The O.J. Simpson Trial Jury Went Through A Few Changes, Which We'll See On 'American Crime Story'
While the focal point of American Crime Story so far has been O.J. Simpson and the lawyers working to either defend or prosecute him, there's an incredibly important factor to all of this that has been glossed over so far — the jury in the O.J. Simpson trial. Seen earlier in the season as bargaining chips for the two sides as they tried to stack the odds in their favor, the jury will take the spotlight in Episode 8, "A Jury In Jail." The episode focuses on how the jury's will and enthusiasm drains after being sequestered for what was only supposed to be a three-month trial. Before they get their time as the focus of American Crime Story, you may want to get to know the real jury from the Simpson trial.
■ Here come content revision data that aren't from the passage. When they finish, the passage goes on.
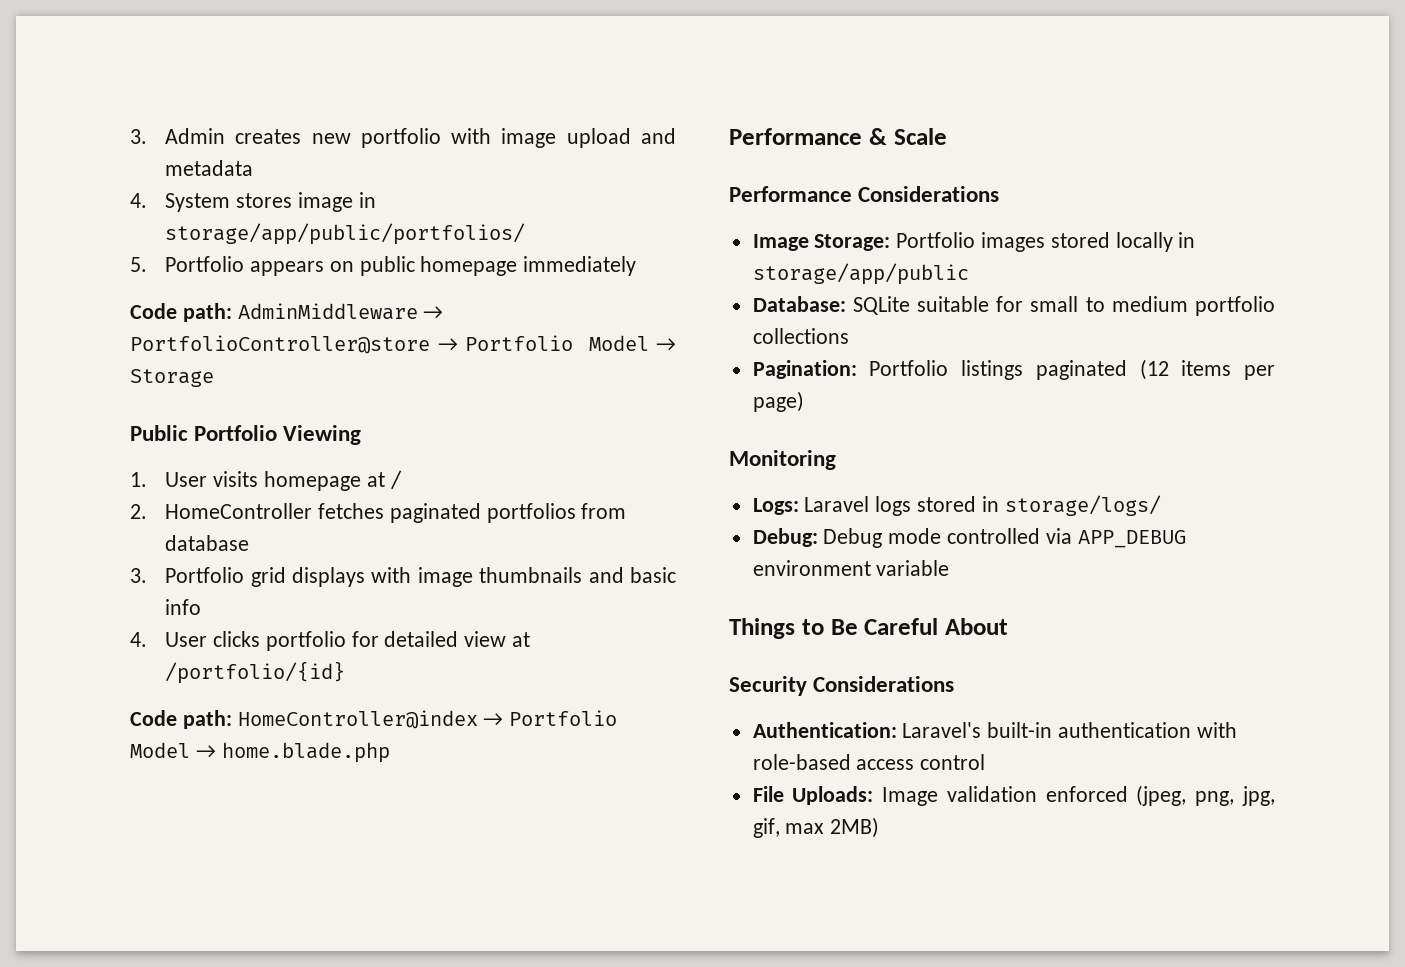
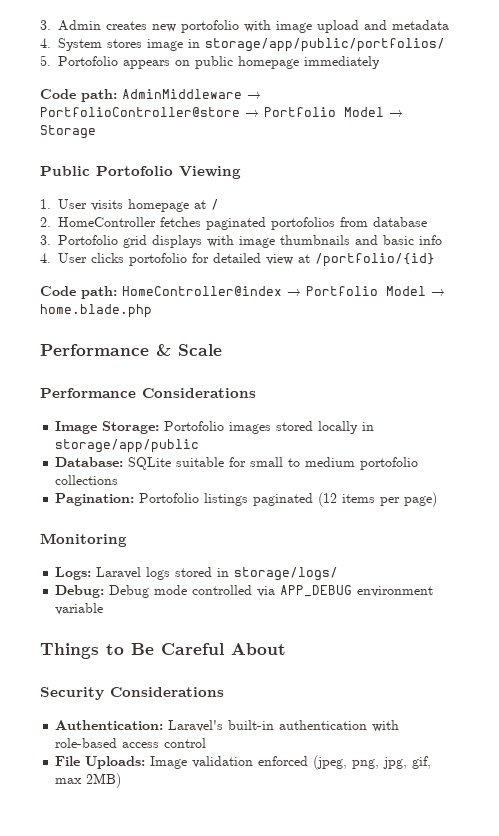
- 3. Admin creates new portfolio with image upload and metadata
+ 3. Admin creates new portofolio with image upload and metadata
- 5. Portfolio appears on public homepage immediately
+ 5. Portofolio appears on public homepage immediately
- Public Portfolio Viewing
+ Public Portofolio Viewing
- 2. HomeController fetches paginated portfolios from database
+ 2. HomeController fetches paginated portofolios from database
- 3. Portfolio grid displays with image thumbnails and basic info
+ 3. Portofolio grid displays with image thumbnails and basic info
- 4. User clicks portfolio for detailed view at /portfolio/{id}
+ 4. User clicks portofolio for detailed view at /portfolio/{id}
- Image Storage: Portfolio images stored locally in storage/app/public
+ Image Storage: Portofolio images stored locally in storage/app/public
- Database: SQLite suitable for small to medium portfolio collections
+ Database: SQLite suitable for small to medium portofolio collections
- Pagination: Portfolio listings paginated (12 items per page)
+ Pagination: Portofolio listings paginated (12 items per page)

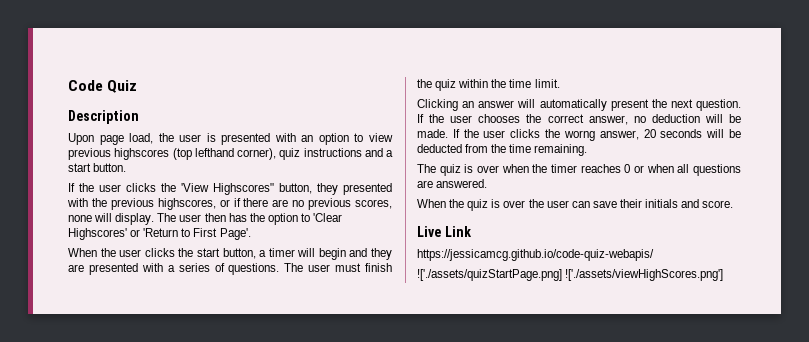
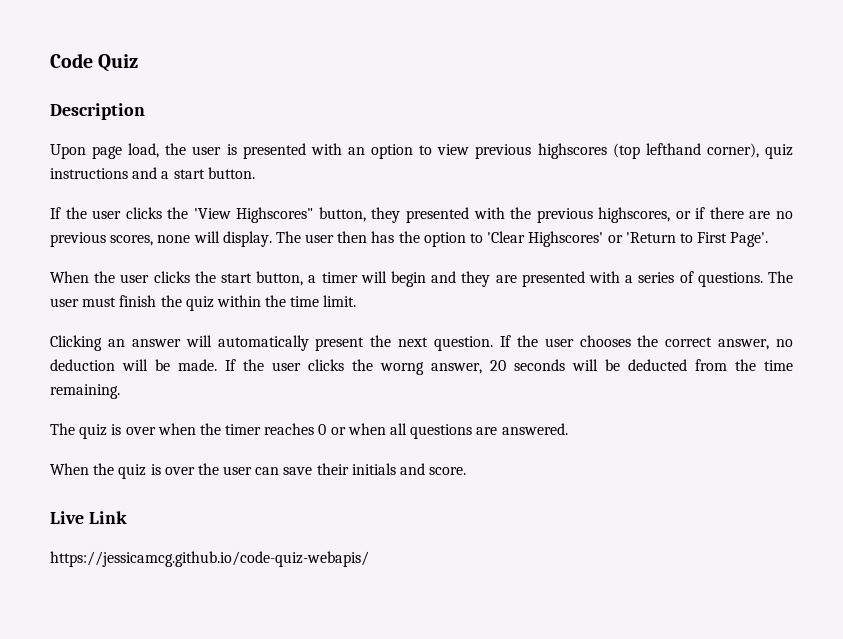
- !['./assets/quizStartPage.png] !['./assets/viewHighScores.png']

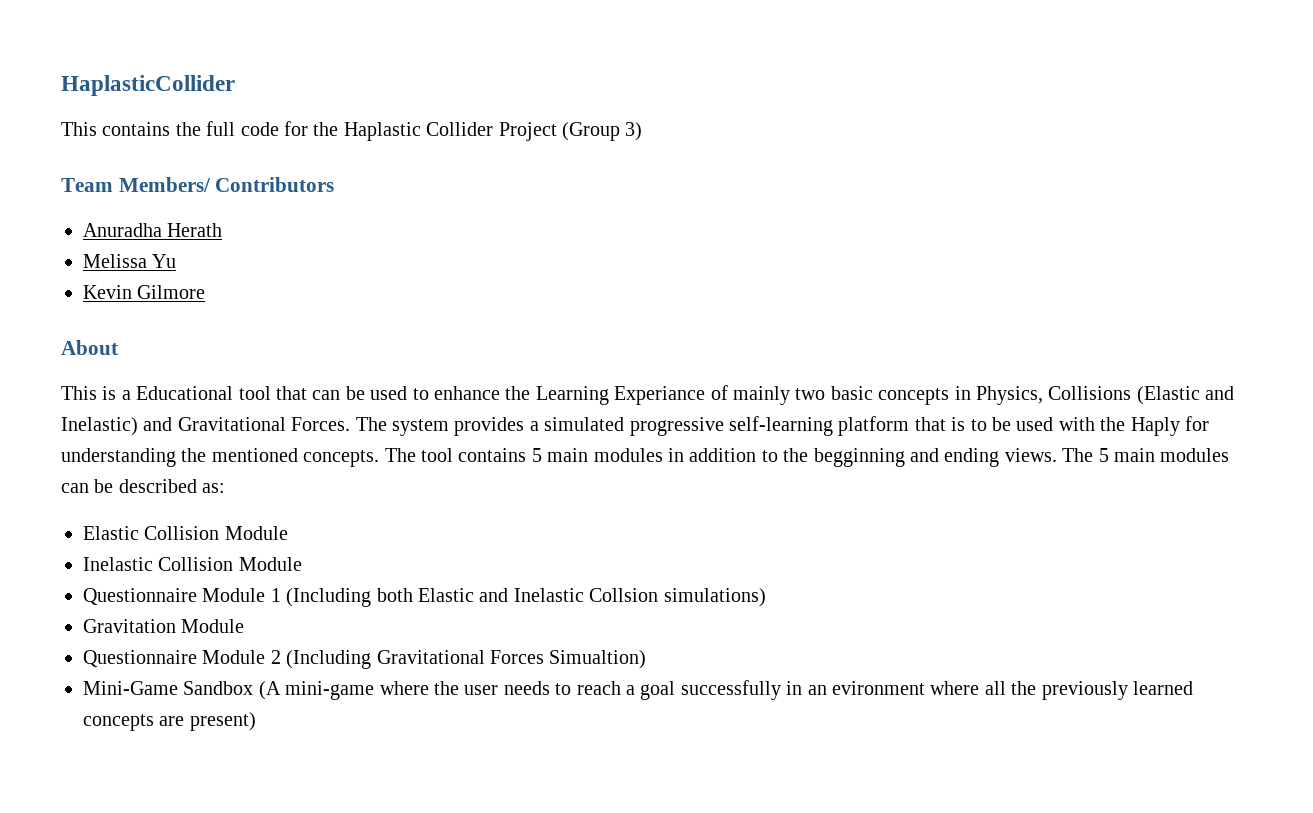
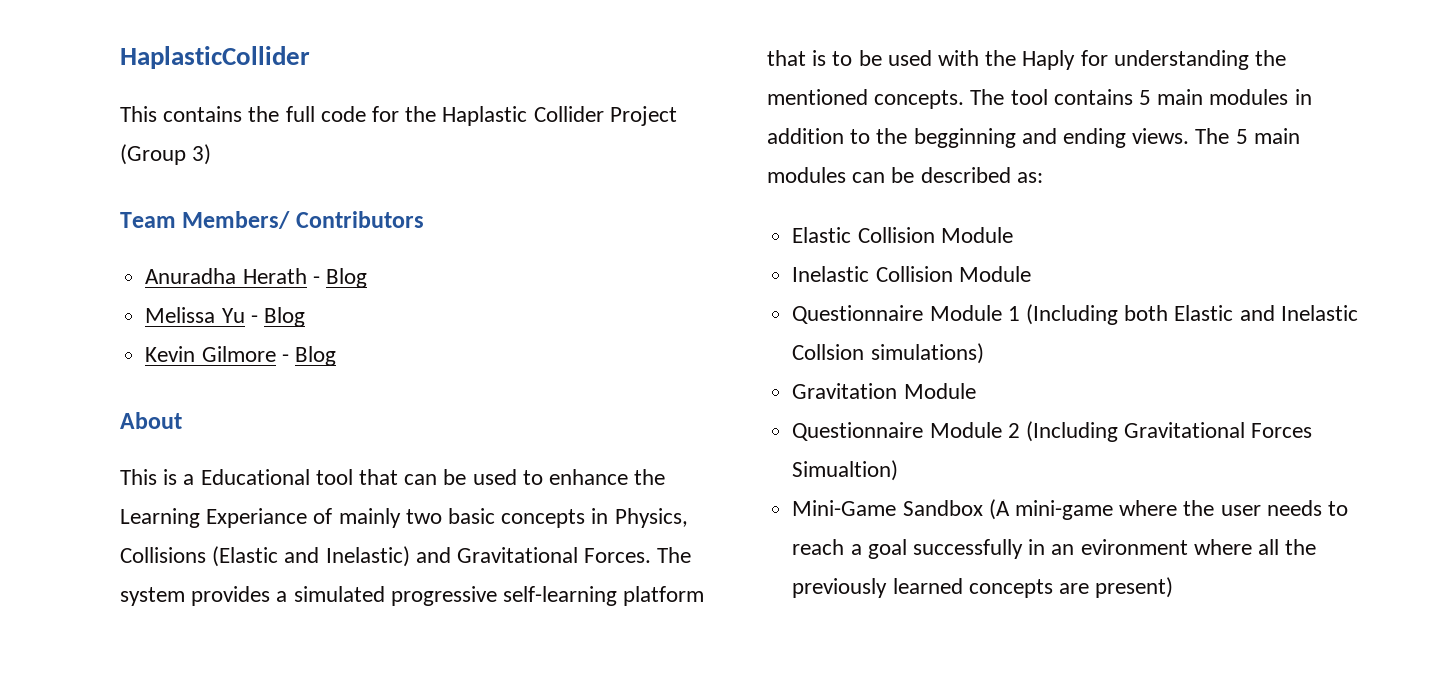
- Anuradha Herath
+ Anuradha Herath - Blog
- Melissa Yu
+ Melissa Yu - Blog
- Kevin Gilmore
+ Kevin Gilmore - Blog

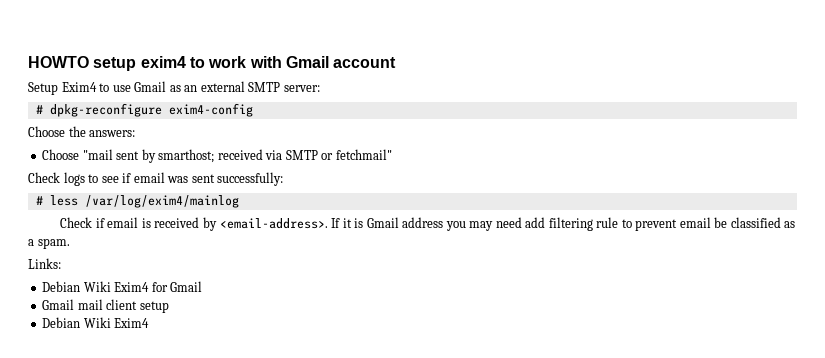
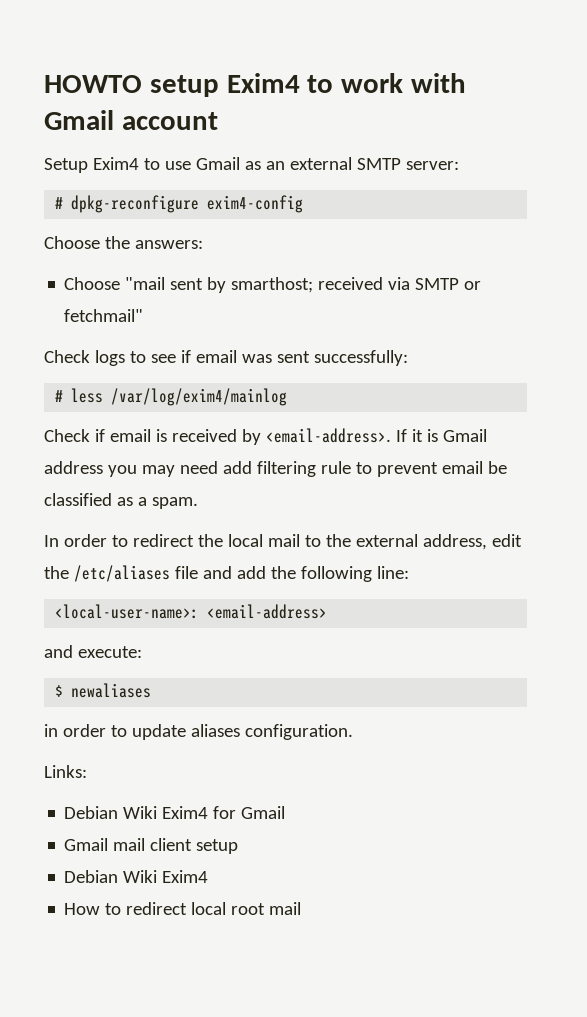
- HOWTO setup exim4 to work with Gmail account
+ HOWTO setup Exim4 to work with Gmail account
+ In order to redirect the local mail to the external address, edit the /etc/aliases file and add the following line:
+ <local-user-name>: <email-address>
+ and execute:
+ $ newaliases
+ in order to update aliases configuration.
+ How to redirect local root mail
FX has spared no expense in portraying the trial as accurately a possible. While the jury itself is full of a diverse cast of characters that could warrant their own television series, it seems that great attention has been paid to accurately portraying each of the individual jurors. Comparing the actors cast to real court drawings and news reports makes it appear that American Crime Story provides an insightful look into the struggles of the real jury.
As reported by the New York Times, the jury initially consisted of 12 jurors and 12 alternates. However as the trial went on, more and more jurors were dismissed for a variety of reasons. In 1996, USA Today profiled the jurors, and they seem accurately reflected on the series. The report also details jurors who were dismissed, including a "52-year-old married man, half American Indian and half white ... Sources say he was suspected of writing a book about the trial," and a "48-year-old single black man, who does quality control for Hertz Corp., for whom Simpson was a spokesman." While some liberties may have been taken to present these situations on American Crime Story, such as a picture of the Hertz employee and Simpson shaking hands being used to justify the juror's dismissal on the series, the broad strokes in each of these real personalities is there on screen, and more so for certain members of the final jury.
In the show, Shapiro and the Dream Team take to nicknaming members of the jury, including one woman they call "The Devil," whose depiction does match a juror described by USA Today as a "60-year-old divorced white woman ... she was the lone holdout in another murder case and managed to get other jurors to change their minds." There's also "Poker Face," the name attributed to the jury's Foreman, Armanda Cooley, who would go on to co-author the book Madame Foreman: A Rush to Judgement? with two other jurors about their experience. However, whether these nicknames were actually used by the defense or just a dramatic flourish for American Crime Story is not clear.
As reported by the NY Daily News, the Simpson jury was sequestered for 265 days, the longest jury in American history. While in the series the jury is portrayed as initally being ready for a vacation, the realities of the sequester are soon revealed. As Keene Trial Consulting explains, "It’s no party for the sequestered juror. No morning paper. No TV. No internet cable or WiFi access in your room. No phone. They even take the Bible from your bedside table." We'll see how this effects the jury in different ways on next week's episode of American Crime Story.
The jury is the most important part of any trial, as they are the ones who make the final decision. The lawyers spend hours determining how to appeal not to the judge or the public, but to a jury of peers who decide the fate of the case. The eventual ruling of Simpson lives on as one of the most talked about declarations of "not guilty" in history, but the best way to understand how the jury to came to that conclusion is to understand the jury themselves, which is exactly what American Crime Story strives to do.